#### Task directions
Lines with the word "border" are the answer; copy each of them from the data below.

Top of Source records

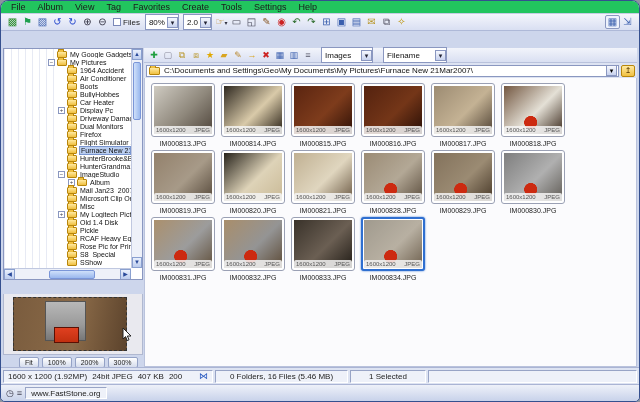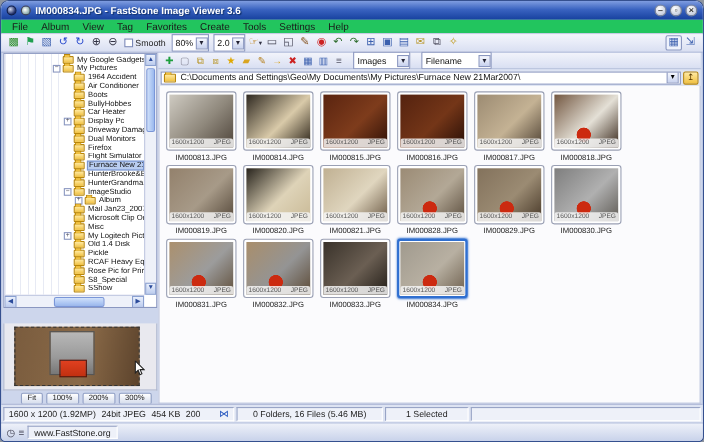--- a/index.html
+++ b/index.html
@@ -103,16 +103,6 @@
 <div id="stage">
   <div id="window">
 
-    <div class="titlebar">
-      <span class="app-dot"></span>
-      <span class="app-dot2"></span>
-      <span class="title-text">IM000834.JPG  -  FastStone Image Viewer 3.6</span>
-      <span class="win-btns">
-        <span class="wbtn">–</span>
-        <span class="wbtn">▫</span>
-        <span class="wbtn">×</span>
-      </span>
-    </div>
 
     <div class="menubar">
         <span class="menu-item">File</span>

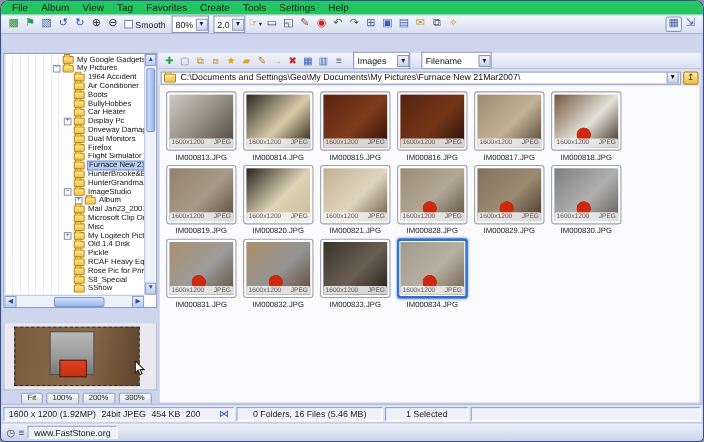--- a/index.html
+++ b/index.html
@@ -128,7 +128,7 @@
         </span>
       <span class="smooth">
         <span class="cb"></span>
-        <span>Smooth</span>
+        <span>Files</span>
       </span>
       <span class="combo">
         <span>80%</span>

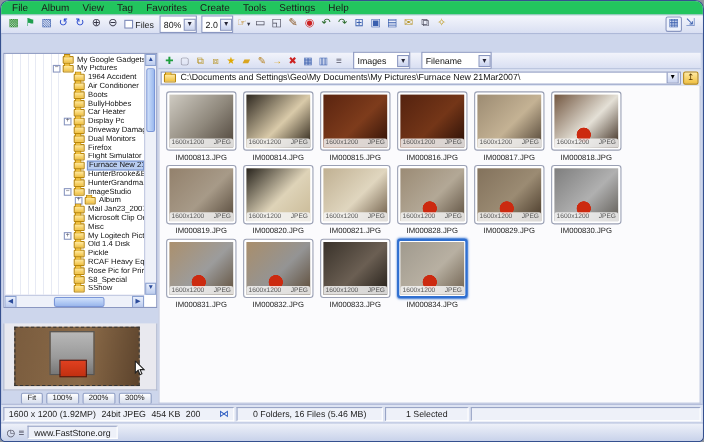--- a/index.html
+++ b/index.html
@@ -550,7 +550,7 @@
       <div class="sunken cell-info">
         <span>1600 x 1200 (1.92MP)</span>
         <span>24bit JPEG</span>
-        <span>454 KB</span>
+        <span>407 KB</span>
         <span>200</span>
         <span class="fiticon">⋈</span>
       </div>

Bottom of Source records
Top of Source records

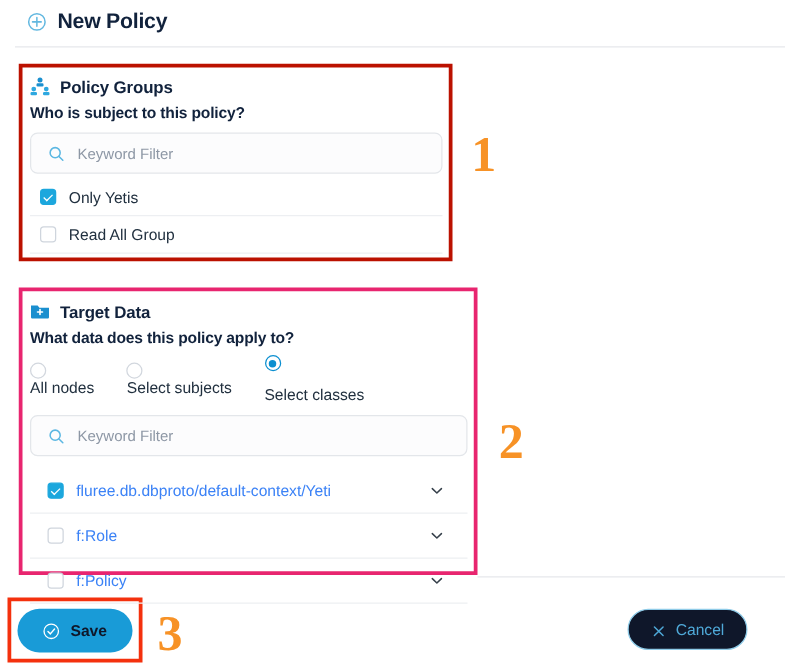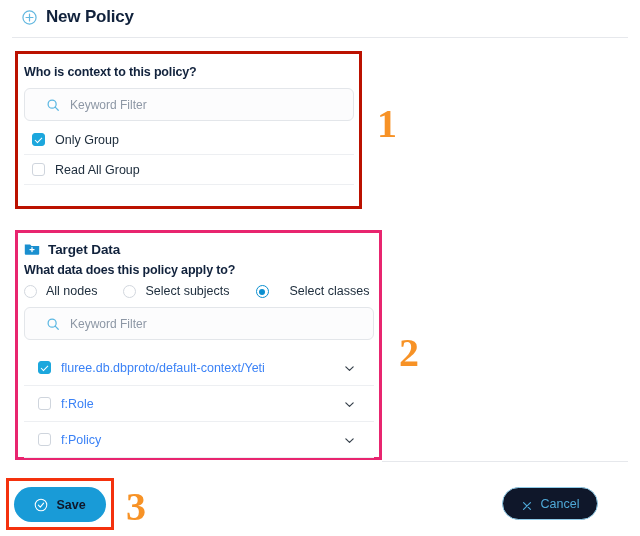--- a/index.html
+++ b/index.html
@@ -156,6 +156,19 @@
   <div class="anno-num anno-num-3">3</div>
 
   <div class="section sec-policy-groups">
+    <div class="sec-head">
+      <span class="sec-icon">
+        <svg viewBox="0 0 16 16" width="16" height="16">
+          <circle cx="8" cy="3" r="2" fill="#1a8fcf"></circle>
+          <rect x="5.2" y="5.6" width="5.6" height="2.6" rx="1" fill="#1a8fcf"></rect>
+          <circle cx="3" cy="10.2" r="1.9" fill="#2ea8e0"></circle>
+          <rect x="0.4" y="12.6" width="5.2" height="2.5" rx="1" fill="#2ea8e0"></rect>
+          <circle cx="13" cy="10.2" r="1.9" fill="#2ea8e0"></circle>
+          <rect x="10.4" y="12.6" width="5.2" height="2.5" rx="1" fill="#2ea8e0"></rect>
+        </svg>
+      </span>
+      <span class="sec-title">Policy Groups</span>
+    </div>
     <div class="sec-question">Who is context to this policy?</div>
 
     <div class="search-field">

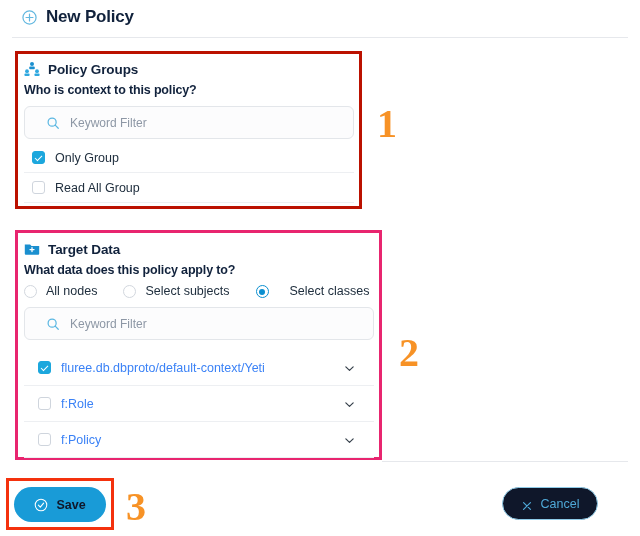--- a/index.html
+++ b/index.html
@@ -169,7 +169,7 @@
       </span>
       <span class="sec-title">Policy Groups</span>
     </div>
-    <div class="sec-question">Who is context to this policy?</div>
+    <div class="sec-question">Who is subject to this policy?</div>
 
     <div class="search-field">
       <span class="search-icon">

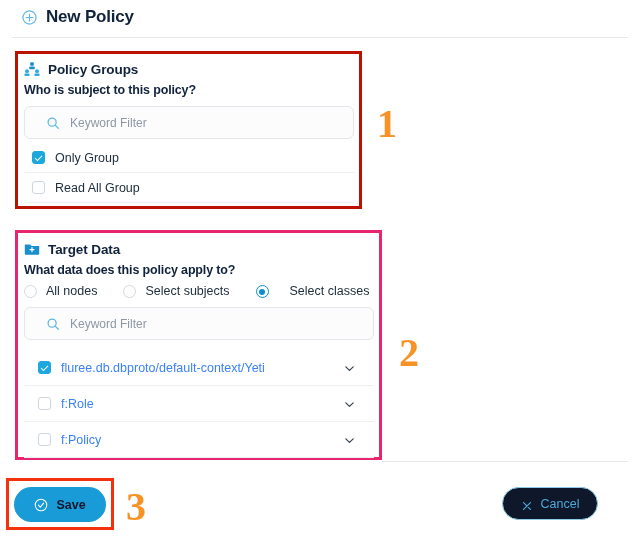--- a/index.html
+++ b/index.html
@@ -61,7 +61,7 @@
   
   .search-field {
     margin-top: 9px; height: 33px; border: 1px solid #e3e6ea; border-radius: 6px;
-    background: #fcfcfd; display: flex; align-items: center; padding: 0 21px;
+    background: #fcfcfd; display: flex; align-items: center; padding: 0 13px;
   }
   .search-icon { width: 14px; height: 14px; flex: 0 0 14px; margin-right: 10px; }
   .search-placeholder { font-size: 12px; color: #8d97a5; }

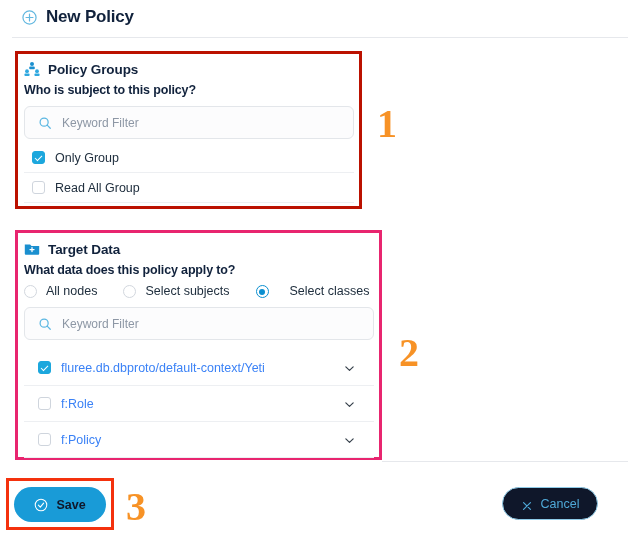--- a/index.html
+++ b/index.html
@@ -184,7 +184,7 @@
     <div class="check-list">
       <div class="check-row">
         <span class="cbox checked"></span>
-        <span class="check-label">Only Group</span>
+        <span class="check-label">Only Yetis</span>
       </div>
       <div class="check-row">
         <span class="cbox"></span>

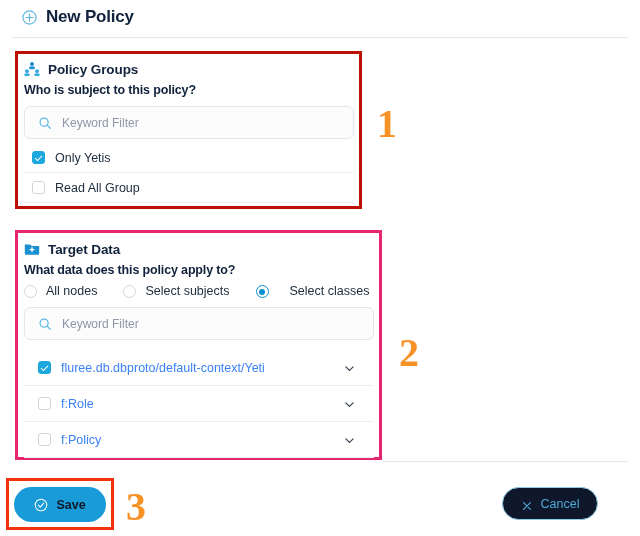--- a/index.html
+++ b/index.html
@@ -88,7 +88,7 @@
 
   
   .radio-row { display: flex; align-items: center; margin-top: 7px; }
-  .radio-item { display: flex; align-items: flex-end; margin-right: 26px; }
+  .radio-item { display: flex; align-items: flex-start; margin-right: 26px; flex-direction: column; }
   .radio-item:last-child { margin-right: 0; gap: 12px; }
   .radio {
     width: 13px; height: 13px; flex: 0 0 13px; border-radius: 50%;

Bottom of Source records

#### Completed exercise
     margin-top: 9px; height: 33px; border: 1px solid #e3e6ea; border-radius: 6px;
     width: 13px; height: 13px; flex: 0 0 13px; border-radius: 50%;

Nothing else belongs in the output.